*** Records to process ***

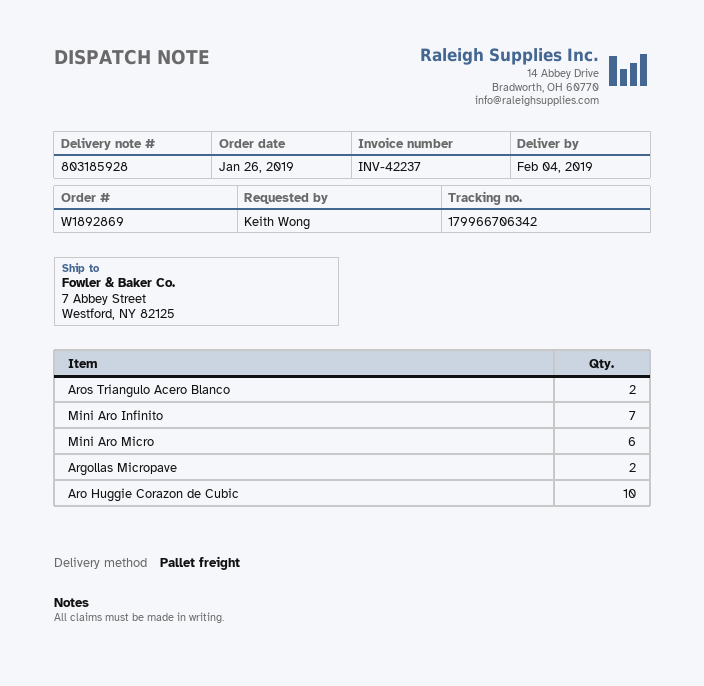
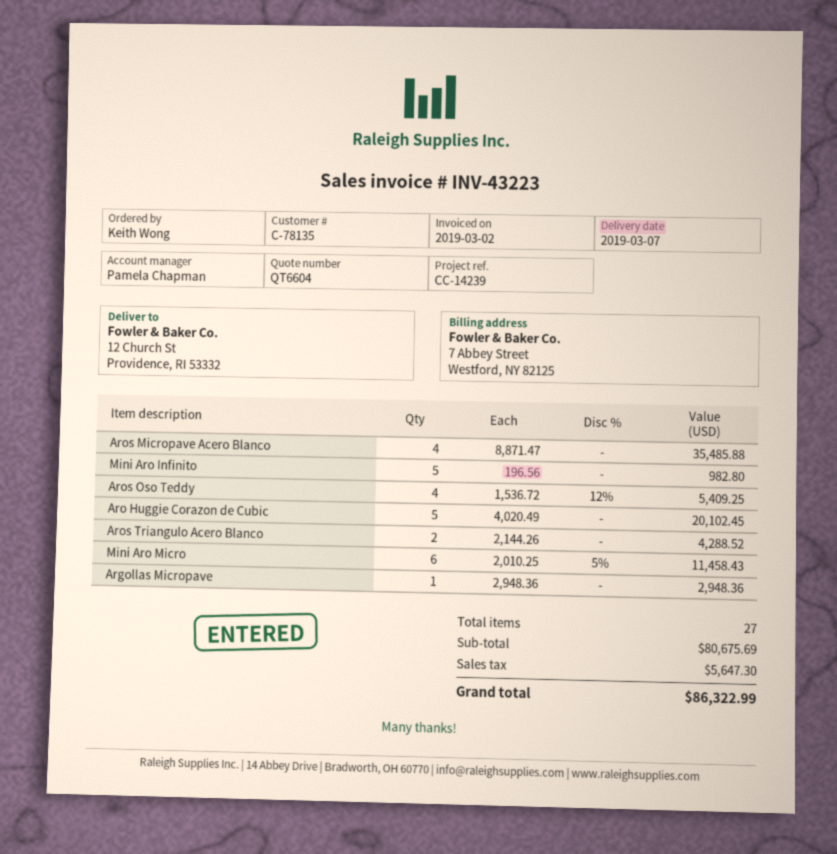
delivery date: 2019-02-04 -> 2019-03-07
invoice number: INV-42237 -> INV-43223
ship to: 7 Abbey Street, Westford, NY 82125 -> 12 Church St, Providence, RI 53332
Mini Aro Infinito: 7 -> 5
Argollas Micropave: 2 -> 1
Aro Huggie Corazon de Cubic: 10 -> 5
Aros Micropave Acero Blanco: none -> 4
Aros Oso Teddy: none -> 4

*** End of Records to process ***

• _Task statement_: Exactly how many lines of the data above hold the word "none"? The number is the whole answer.

• _Result of this exercise_: 2